[Your assignment]: Your answer should be the full data, transcribed exactly, with no pictures in it.
============
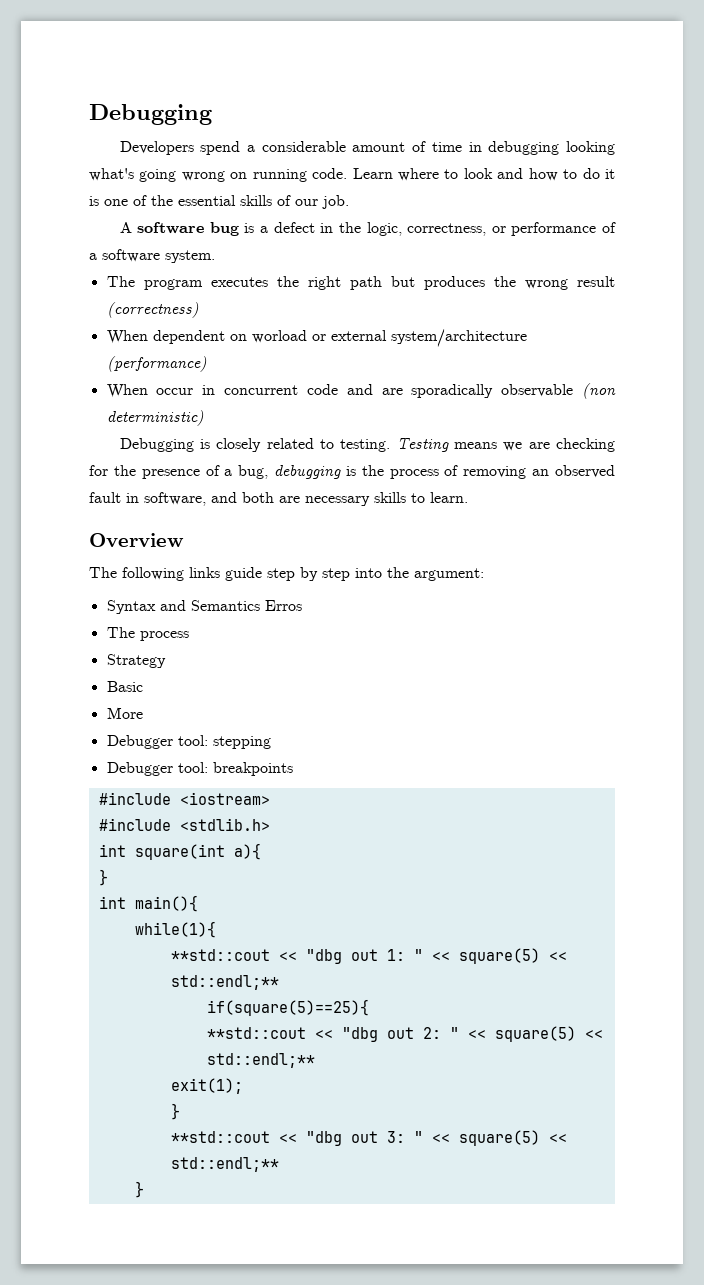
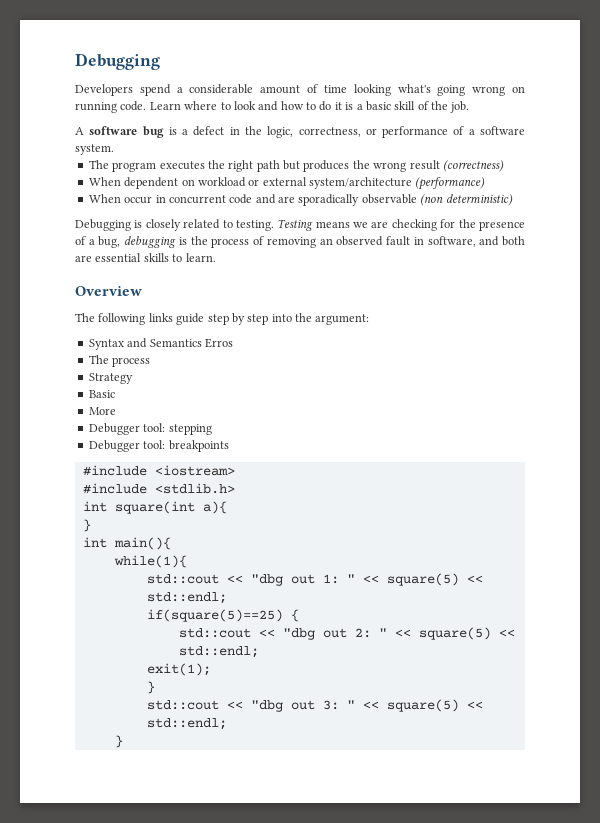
- Developers spend a considerable amount of time in debugging looking what's going wrong on running code.
+ Developers spend a considerable amount of time looking what's going wrong on running code.
- Learn where to look and how to do it is one of the essential skills of our job.
+ Learn where to look and how to do it is a basic skill of the job.
- When dependent on worload or external system/architecture (performance)
+ When dependent on workload or external system/architecture (performance)
- Testing means we are checking for the presence of a bug, debugging is the process of removing an observed fault in software, and both are necessary skills to learn.
+ Testing means we are checking for the presence of a bug, debugging is the process of removing an observed fault in software, and both are essential skills to learn.
- **std::cout << "dbg out 1: " << square(5) << std::endl;**
- if(square(5)==25){
- **std::cout << "dbg out 2: " << square(5) << std::endl;**
+ std::cout << "dbg out 1: " << square(5) << std::endl;
+ if(square(5)==25) {
+ std::cout << "dbg out 2: " << square(5) << std::endl;
- **std::cout << "dbg out 3: " << square(5) << std::endl;**
+ std::cout << "dbg out 3: " << square(5) << std::endl;

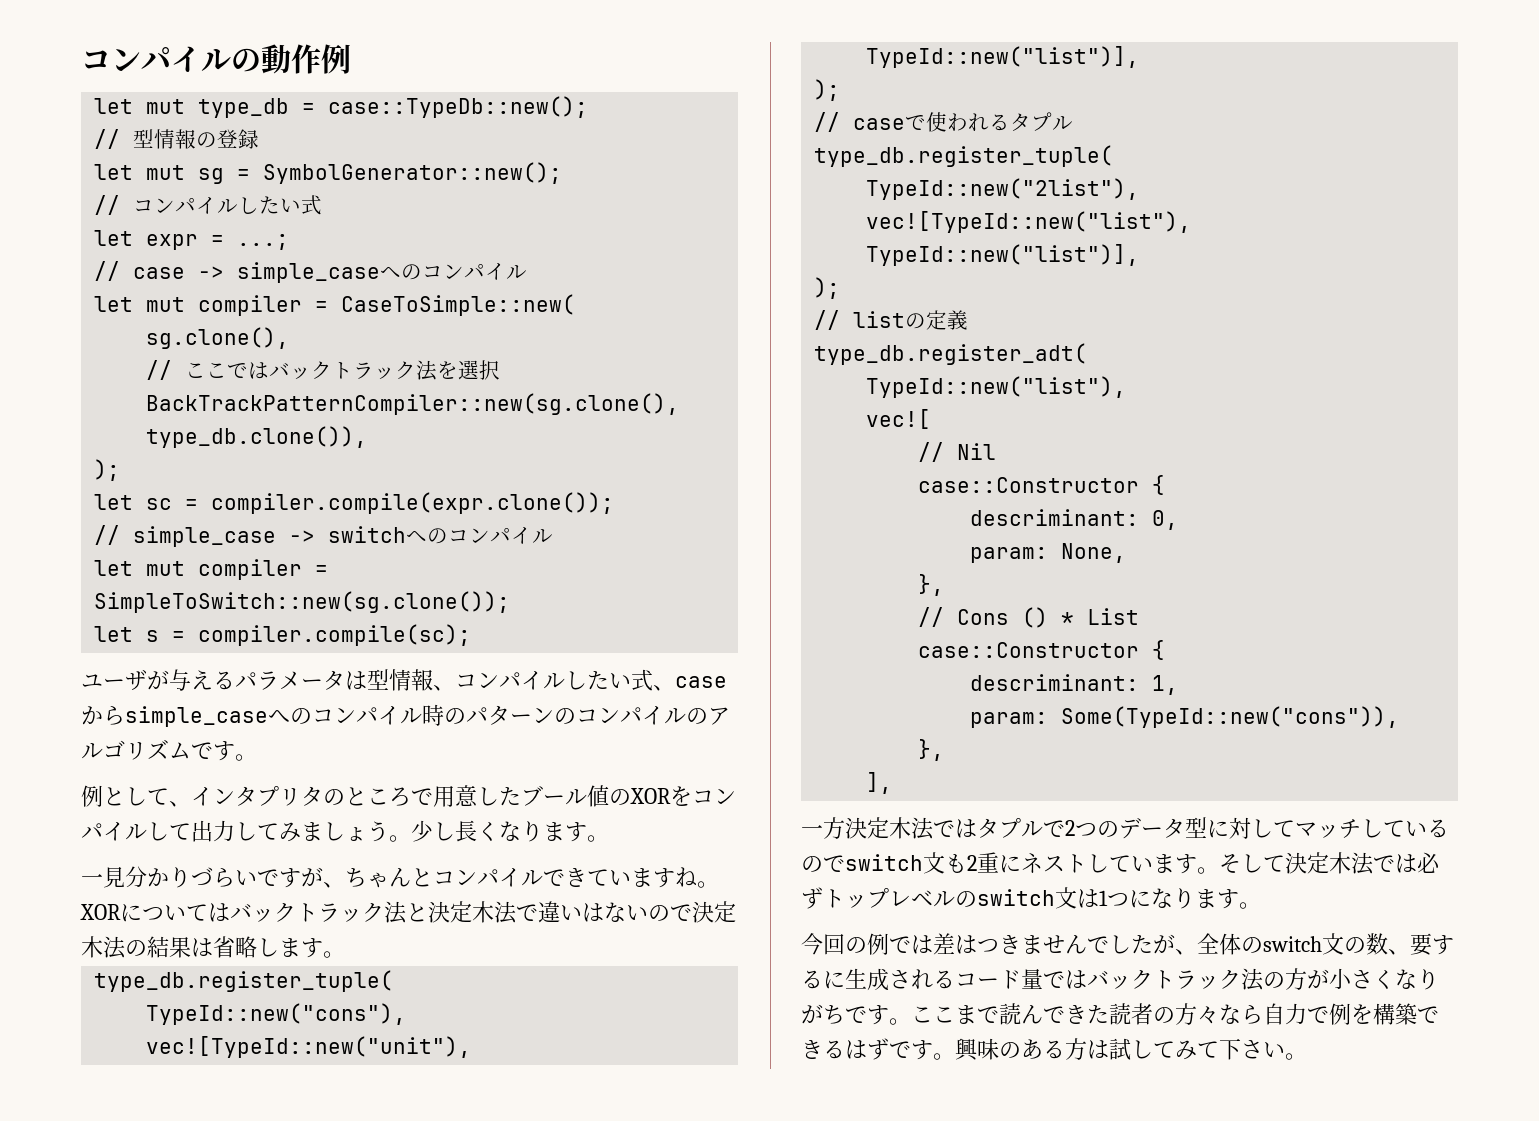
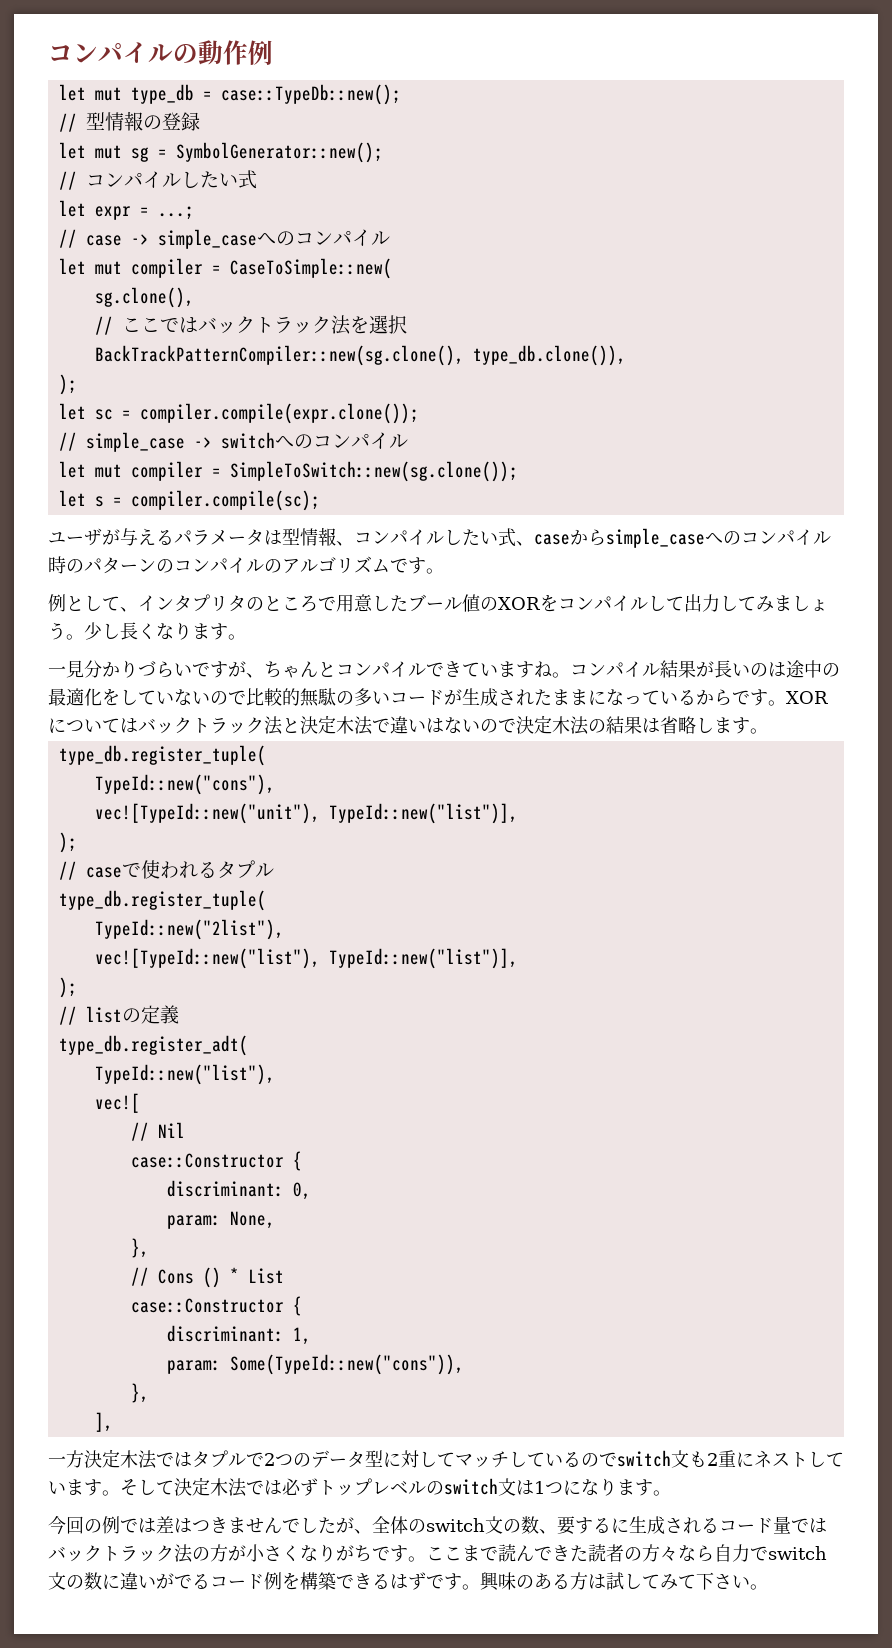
+ コンパイル結果が長いのは途中の最適化をしていないので比較的無駄の多いコードが生成されたままになっているからです。
- descriminant: 0,
+ discriminant: 0,
- descriminant: 1,
+ discriminant: 1,
- ここまで読んできた読者の方々なら自力で例を構築できるはずです。
+ ここまで読んできた読者の方々なら自力でswitch文の数に違いがでるコード例を構築できるはずです。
============
[Exercise answer]:
- Developers spend a considerable amount of time in debugging looking what's going wrong on running code.
+ Developers spend a considerable amount of time looking what's going wrong on running code.
- Learn where to look and how to do it is one of the essential skills of our job.
+ Learn where to look and how to do it is a basic skill of the job.
- When dependent on worload or external system/architecture (performance)
+ When dependent on workload or external system/architecture (performance)
- Testing means we are checking for the presence of a bug, debugging is the process of removing an observed fault in software, and both are necessary skills to learn.
+ Testing means we are checking for the presence of a bug, debugging is the process of removing an observed fault in software, and both are essential skills to learn.
- **std::cout << "dbg out 1: " << square(5) << std::endl;**
- if(square(5)==25){
- **std::cout << "dbg out 2: " << square(5) << std::endl;**
+ std::cout << "dbg out 1: " << square(5) << std::endl;
+ if(square(5)==25) {
+ std::cout << "dbg out 2: " << square(5) << std::endl;
- **std::cout << "dbg out 3: " << square(5) << std::endl;**
+ std::cout << "dbg out 3: " << square(5) << std::endl;

+ コンパイル結果が長いのは途中の最適化をしていないので比較的無駄の多いコードが生成されたままになっているからです。
- descriminant: 0,
+ discriminant: 0,
- descriminant: 1,
+ discriminant: 1,
- ここまで読んできた読者の方々なら自力で例を構築できるはずです。
+ ここまで読んできた読者の方々なら自力でswitch文の数に違いがでるコード例を構築できるはずです。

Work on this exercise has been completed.